The Company has recorded a deferred tax asset in an amount that is more likely than not to be realized. In the event the Company were to determine that it would be able to realize its deferred tax assets in the future in excess of its recorded amount, an adjustment to the deferred tax asset would increase income in the period such determination was made. Likewise, should the Company determine that it would not be able to realize all or part of its deferred tax asset in the future, an adjustment to the deferred tax asset would be charged to income in the period such determination was made.

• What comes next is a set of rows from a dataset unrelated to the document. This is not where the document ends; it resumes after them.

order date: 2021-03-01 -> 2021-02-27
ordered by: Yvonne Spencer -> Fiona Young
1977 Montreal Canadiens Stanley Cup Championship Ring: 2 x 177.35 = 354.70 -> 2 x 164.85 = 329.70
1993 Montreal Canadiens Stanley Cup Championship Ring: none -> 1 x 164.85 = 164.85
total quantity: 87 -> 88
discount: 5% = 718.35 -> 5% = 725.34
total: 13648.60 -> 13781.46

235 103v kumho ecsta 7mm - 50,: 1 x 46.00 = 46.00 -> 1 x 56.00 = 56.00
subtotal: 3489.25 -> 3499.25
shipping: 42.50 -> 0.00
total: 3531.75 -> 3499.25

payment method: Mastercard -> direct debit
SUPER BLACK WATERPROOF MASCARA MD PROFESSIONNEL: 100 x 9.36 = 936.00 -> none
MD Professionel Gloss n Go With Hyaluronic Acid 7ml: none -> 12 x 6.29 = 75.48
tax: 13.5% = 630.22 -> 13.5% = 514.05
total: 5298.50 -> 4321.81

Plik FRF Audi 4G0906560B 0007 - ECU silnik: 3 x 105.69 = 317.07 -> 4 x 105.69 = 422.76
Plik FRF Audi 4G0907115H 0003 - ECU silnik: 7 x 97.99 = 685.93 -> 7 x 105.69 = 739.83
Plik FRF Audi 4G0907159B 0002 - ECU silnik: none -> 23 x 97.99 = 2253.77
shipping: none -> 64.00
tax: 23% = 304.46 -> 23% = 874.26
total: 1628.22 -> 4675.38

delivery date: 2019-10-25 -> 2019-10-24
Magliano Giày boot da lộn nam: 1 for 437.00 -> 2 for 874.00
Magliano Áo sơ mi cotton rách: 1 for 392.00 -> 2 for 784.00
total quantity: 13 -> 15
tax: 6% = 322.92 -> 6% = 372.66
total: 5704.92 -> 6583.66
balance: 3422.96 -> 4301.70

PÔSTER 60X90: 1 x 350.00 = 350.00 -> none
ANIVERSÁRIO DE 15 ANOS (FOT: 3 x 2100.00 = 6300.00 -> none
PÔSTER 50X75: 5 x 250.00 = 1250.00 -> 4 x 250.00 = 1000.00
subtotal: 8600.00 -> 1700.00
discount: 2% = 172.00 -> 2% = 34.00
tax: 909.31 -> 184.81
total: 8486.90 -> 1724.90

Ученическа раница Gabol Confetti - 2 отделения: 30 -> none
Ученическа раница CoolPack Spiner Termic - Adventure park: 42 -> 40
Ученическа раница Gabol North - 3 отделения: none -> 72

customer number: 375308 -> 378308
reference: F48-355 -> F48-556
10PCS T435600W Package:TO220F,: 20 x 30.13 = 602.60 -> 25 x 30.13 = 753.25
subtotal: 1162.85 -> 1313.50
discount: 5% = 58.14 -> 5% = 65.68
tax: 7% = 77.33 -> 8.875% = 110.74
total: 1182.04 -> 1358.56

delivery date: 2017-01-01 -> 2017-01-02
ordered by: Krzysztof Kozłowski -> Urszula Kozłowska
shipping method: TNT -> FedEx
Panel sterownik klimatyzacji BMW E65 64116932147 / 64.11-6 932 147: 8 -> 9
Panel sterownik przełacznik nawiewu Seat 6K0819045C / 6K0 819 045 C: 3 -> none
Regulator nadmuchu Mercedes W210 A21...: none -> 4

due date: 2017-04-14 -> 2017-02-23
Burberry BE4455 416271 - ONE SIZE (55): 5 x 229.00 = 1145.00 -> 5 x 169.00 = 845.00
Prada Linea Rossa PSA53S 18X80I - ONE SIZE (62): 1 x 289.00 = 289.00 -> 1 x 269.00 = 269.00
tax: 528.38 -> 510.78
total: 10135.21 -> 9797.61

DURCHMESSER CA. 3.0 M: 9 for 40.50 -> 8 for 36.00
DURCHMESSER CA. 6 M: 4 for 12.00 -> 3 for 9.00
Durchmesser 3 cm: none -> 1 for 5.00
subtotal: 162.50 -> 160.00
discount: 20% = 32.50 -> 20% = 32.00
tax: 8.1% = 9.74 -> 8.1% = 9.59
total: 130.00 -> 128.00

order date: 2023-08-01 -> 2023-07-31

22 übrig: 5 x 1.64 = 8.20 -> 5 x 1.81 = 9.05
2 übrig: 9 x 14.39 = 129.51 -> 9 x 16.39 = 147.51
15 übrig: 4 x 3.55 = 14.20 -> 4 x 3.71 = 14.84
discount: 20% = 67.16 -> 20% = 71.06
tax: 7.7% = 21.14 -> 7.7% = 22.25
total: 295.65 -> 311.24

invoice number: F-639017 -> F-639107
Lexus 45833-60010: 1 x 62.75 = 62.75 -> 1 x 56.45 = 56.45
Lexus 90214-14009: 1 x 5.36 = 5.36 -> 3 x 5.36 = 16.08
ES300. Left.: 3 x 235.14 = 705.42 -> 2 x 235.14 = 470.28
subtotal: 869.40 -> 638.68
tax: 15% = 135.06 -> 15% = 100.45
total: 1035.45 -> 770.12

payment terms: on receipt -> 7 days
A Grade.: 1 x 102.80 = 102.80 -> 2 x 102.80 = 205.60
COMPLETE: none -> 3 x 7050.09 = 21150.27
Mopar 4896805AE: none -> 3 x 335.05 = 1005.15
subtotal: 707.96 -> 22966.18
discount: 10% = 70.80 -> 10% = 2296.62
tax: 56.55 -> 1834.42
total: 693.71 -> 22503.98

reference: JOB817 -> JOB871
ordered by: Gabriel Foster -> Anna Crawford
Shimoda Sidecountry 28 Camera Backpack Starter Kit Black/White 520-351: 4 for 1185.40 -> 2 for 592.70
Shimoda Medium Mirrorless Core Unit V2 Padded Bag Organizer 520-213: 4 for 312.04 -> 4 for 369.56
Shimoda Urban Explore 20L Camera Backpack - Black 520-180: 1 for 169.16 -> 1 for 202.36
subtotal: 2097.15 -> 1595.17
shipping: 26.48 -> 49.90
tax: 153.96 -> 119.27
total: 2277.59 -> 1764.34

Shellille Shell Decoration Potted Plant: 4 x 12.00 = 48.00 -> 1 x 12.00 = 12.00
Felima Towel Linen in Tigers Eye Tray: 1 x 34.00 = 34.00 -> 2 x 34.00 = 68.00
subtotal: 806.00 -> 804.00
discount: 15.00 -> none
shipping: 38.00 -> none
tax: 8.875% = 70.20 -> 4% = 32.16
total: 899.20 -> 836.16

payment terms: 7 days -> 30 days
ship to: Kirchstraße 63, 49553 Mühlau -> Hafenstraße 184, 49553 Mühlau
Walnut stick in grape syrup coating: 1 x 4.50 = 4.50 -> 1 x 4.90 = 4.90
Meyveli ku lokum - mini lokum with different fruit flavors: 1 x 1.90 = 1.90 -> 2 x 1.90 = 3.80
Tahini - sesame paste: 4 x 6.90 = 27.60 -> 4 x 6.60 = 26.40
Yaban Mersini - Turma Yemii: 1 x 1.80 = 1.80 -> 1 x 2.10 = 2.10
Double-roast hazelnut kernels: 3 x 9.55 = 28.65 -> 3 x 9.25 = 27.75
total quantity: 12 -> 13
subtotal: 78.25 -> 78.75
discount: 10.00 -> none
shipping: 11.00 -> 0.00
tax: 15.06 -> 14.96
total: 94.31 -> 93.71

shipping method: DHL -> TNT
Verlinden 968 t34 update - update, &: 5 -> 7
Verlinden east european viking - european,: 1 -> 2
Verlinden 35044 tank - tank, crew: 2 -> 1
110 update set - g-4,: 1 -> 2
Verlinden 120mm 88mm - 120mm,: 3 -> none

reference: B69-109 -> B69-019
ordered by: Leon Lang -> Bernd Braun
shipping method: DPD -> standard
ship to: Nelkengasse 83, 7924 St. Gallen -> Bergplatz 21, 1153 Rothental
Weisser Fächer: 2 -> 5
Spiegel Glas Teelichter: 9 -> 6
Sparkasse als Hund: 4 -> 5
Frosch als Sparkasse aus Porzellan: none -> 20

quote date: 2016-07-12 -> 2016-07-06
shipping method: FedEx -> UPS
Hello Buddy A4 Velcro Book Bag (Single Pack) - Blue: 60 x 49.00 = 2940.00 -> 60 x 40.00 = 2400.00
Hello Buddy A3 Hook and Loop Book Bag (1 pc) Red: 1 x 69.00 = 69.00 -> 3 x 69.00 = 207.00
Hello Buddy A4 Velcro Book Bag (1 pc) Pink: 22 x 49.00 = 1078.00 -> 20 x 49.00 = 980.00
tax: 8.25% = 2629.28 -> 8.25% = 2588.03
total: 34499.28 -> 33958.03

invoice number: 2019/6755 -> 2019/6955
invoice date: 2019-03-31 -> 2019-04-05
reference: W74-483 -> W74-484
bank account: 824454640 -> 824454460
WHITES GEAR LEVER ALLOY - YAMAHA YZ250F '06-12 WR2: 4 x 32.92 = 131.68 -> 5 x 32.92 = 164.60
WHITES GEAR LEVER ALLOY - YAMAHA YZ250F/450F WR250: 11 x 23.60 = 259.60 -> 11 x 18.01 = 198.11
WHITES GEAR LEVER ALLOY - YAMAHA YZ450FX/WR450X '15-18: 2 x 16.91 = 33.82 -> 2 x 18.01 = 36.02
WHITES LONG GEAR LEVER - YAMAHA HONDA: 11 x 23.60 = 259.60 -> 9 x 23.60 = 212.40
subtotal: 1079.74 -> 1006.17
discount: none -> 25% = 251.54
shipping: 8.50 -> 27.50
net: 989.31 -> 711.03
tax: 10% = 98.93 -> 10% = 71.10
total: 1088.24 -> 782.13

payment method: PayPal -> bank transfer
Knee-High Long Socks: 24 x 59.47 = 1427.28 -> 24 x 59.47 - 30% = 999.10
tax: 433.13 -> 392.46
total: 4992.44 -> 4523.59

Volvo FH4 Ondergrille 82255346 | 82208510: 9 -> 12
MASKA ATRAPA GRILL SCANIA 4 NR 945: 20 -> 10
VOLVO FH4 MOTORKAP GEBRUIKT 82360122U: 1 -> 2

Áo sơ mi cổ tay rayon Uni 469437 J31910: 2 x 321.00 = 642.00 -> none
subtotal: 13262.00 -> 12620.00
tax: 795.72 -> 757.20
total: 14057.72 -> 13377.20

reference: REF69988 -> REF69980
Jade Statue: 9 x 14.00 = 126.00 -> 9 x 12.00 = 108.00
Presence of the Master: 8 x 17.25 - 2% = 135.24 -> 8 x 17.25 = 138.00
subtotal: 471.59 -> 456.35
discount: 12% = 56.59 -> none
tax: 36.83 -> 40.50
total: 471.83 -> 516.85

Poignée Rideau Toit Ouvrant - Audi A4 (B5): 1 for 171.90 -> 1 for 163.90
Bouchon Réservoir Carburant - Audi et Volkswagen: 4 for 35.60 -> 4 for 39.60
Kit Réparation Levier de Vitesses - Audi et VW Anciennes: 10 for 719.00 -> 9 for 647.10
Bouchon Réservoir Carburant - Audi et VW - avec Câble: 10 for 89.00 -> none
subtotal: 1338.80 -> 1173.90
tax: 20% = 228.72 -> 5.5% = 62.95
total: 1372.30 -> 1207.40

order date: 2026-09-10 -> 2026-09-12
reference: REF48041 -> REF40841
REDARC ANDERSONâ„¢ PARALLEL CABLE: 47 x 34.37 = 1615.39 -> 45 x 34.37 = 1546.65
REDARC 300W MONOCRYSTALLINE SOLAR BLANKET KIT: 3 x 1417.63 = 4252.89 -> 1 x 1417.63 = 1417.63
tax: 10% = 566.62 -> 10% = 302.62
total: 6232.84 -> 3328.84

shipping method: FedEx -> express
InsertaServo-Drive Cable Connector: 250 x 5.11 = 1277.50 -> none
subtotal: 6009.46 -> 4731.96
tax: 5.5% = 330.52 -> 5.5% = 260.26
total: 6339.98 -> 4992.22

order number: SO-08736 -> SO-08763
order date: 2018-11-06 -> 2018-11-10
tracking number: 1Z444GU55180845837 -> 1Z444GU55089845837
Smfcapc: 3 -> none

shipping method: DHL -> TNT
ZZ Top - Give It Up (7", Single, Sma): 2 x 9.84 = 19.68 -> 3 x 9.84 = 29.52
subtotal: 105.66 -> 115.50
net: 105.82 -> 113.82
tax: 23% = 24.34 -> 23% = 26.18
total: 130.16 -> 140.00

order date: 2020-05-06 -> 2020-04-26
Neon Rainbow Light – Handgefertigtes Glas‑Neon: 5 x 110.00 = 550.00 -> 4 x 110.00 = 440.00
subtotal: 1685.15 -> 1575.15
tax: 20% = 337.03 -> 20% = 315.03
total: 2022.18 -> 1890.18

Recent Accounting Pronouncements

In November 2004, the Financial Accounting Standards Board (FASB) issued SFAS No. 151, Inventory Costs, an amendment of ARB No. 43, Chapter 4, to clarify that abnormal amounts of idle facility expense, freight, handling costs, and wasted material (spoilage) should be recognized as current period charges, and that fixed production overheads should be allocated to inventory based on normal capacity of production facilities. SFAS No. 151 is effective for inventory costs incurred during fiscal years beginning after June 15, 2005. The adoption of SFAS No. 151 did not have a significant impact on the Company’s results of operations or financial position.

In December 2004, FASB issued a revised version of Statements of Financial Accounting Standards (SFAS) No. 123, Accounting for Stock-Based Compensation (“SFAS 123R”), which supersedes APB Opinion No. 25, Accounting for Stock Issued to Employees, and its related implementation guidance. SFAS 123R requires recognition of the cost of employee services received in share-based payment transactions, thereby reflecting the economic consequences of those transactions in the financial statements. The accounting provisions of SFAS 123R are effective beginning with the first interim or annual reporting period that begins after September 15, 2005, and the Company will be required to adopt SFAS 123R in the first quarter of 2006. The pro forma disclosures previously permitted under SFAS No. 123 will no longer be an alternative to financial statement recognition. Although it has not yet determined whether the adoption of SFAS 123R will result in amounts that are similar to the current pro forma disclosures under SFAS No. 123, the Company expects the adoption of SFAS 123R will have an adverse impact on the Company’s consolidated statements of operations and net income per share.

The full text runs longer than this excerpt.